The article at hand discussed the effectiveness and benefits of usage of MR Imaging in the case of Alzheimer Disease. The study took place in a mouse model, however it claims for being equally effective in the treatment of people who suffer from this disease. The main purpose of the study was to determine whether MR targeted to the hippocampus is helpful in identifying and monitoring Alzheimer Disease. It is also aimed at seeking ways to achieve improvement in pathologic brain abnormalities and behavior that can possibly prevent prompt development of disease.
The choice of the method that was used to conduct research was based on its high quality and widespread application around the world. MR imaging-guided focused ultrasound can provide superior image contrast and resolution that is needed in case of pathology identification and treatment. Moreover, it is the most well-studied and used technology for non-invasive treatment due to temporary and localized opening of the blood-brain barrier. Doctors are able to improve delivery of drugs and increase the effectiveness of treatment. Previous studies suggested that such MR is particularly useful in the treatment of numerous diseases, but pathological abnormalities in the brain caused by Alzheimer disease remained unstudied, especially if it comes to the hippocampus area. Researchers believe that such technology’s potential can be indeed a breakthrough in the treatment of Alzheimer disease. This issue can help in diagnosing and facilitate timely efforts in the disease prevention, identification and treatment.
The main hypothesis of the study is whether “MR imaging-guided focused ultrasound targeted to the Hippocampus opens the blood brain barrier and improves pathologic abnormalities and behavior” (Burgass et al., 2014). The experimental study is held on a mouse model, but it may have huge practical implications for humans in their treatment. Moreover, the used mice were transgenic, or genetically modified mice. They are created either by a special injection in the mouse embryo or by modification of embryo stem cells by a DNA construct that carries particular information. The study at hand used mice with the gene that pre-exposed animals to Alzheimer disease in order to carry the study. It led to disease in the majority of cases and made the study possible.
After all examinations and experiments, the main idea was “to compare MR imaging-guided focused ultrasound-treated animals and untreated animals with respect to measurements of plaque size and number” (Burgass et al., 2014). The groups of treated and untreated mice are those variables that can indeed prove the effectiveness of the treatment. Moreover, as it was mentioned before, the experiment was held on the hippocampus that is a brain structure responsible for Alzheimer disease. The bilateral hippocampus is a perfect area for such a study as it represents the core region from which the disease takes its origins and how it develops. It is known for its critical role in the process of learning and memory, which are especially vulnerable to any changes that happen to the brain under Alzheimer’s. Especial attention was given to DCX-positive neurons that were created in the result of MR treatment and newborn cells in the hippocampus. These changes are the main drivers of improvements in Alzheimer disease.
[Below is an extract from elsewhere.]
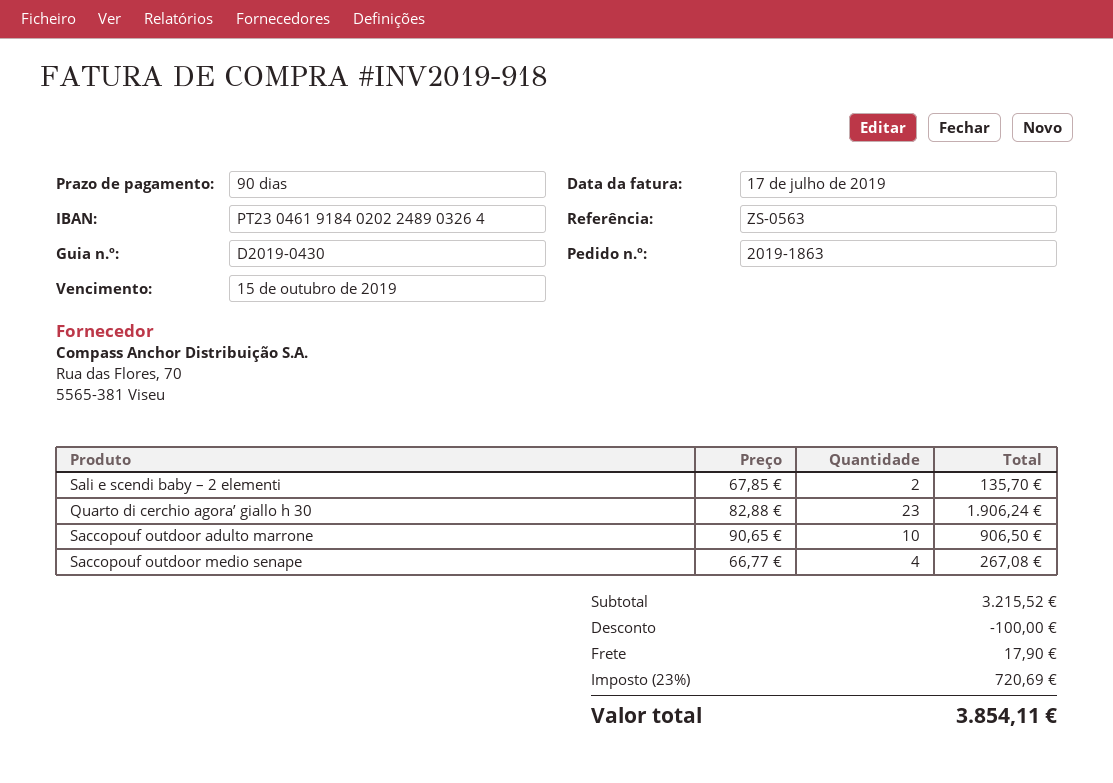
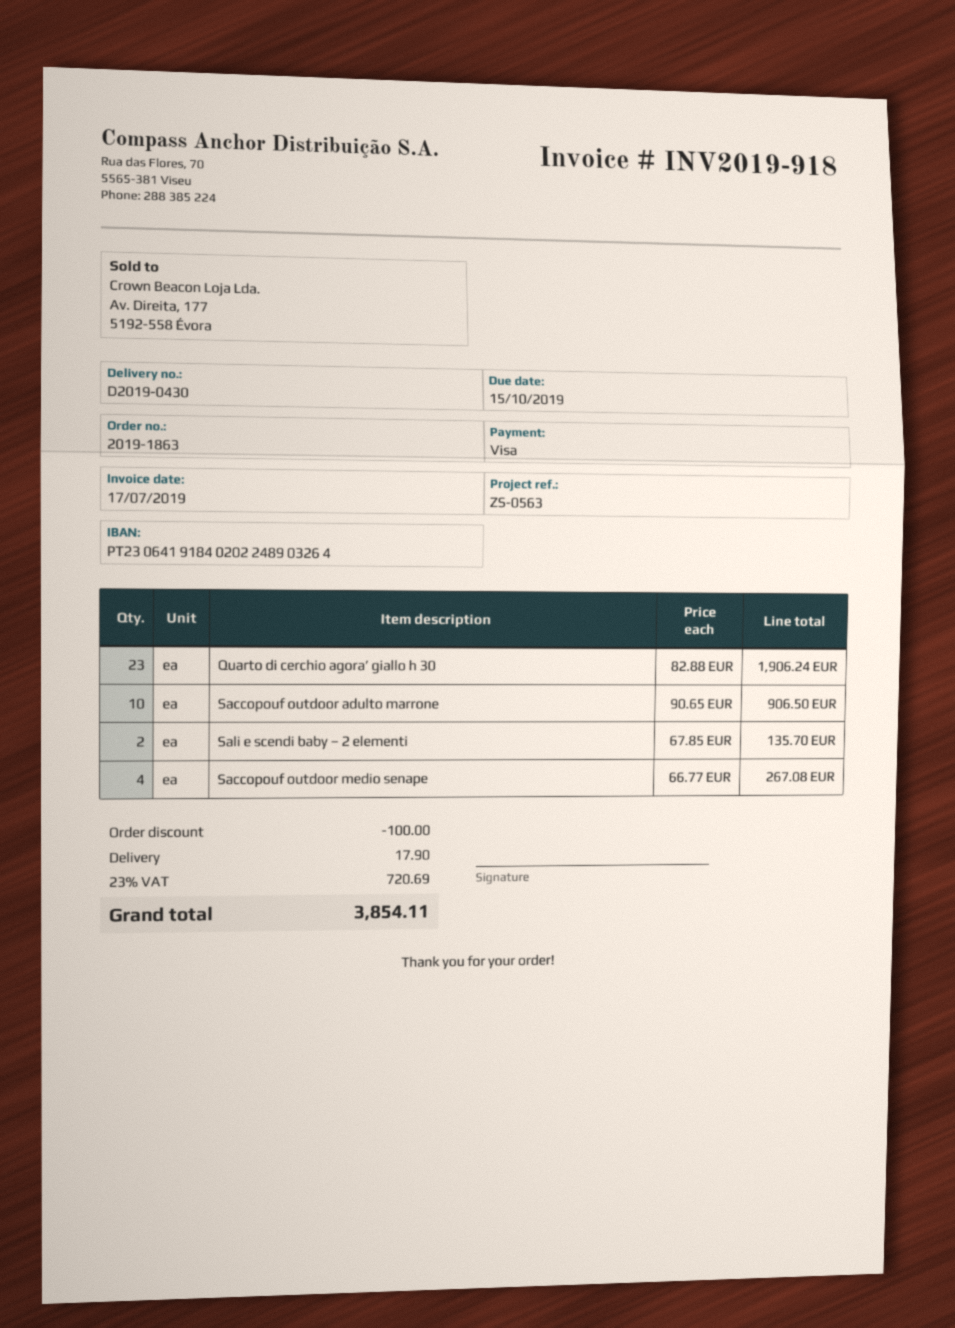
bank account: PT23046191840202248903264 -> PT23064191840202248903264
Doublecortin (DCX) positive neurons are immature neurons that positively correlate with improvements in behaviors of a person diagnosed with Alzheimer disease. Their creation and increase in numbers are particularly important for any progress in tackling disease; they also serve as indicators of success of the treatment.
The behavioral studies carried along the general research identified that focused ultrasound has a positive effect on spatial learning. The treated mice showed a better ability to memorize and learn. Treatment with MR imaging-focused ultrasound led to the creation of special neurons, which led to improvement in the above-mentioned behaviors. Untreated mice showed a lack of ability to learn and to memorize things that healthy species would remember. However, the analysis should go further and study how the suggested treatment influence anxiety, depression and other types of memory, apart from cognitive abilities of mice. Such experiments were conducted as improvements in behavior were the main focus of MR treatment. The patient (in our case it is a mouse, but in the future, it may be an individual) should see real improvements of his or her health status, which can be ensured only by behavioral changes. The suggested tests for further studies are necessary as they may increase the scope of application and the effectiveness of the suggested treatment and its practical significance.
The study at hand has a huge scientific significance. It is unique in is kind as it tried to integrate previous studies’ achievements and bring novelty to the issue of Alzheimer disease’s treatment. It is also based on both laboratory experiments and behavior examination of the species. The results that were gained in the process of studying demonstrated that MR imaging-guided focused ultrasound has a great potential in Alzheimer’s treatment. It facilitates improvements as well as allows better drug injection. It also stimulates the creation of neurons that have a positive impact on the patient. However, additional studies are required for gaining complete image of the effect of the treatment as well as better awareness of its negative sides in order to have the opportunity to apply it for treating people. They should include laboratory tests as well as studies of such behavioral changes as anxiety and depression disorders.
References
Burgess, A., Dubey, S., Young, S., Hough, O., Eterman, N., Aubert, I., Hynunan, K. (2014, December). Alzheimer Disease in a Mouse Model: MR Imaging-guided Focused Ultrasound Targeted to the Hippocampus Opens the Blood-Brain Barrier and Improves Pathologic Abnormalities and Behavior. Radiology, 273(3), 736-745.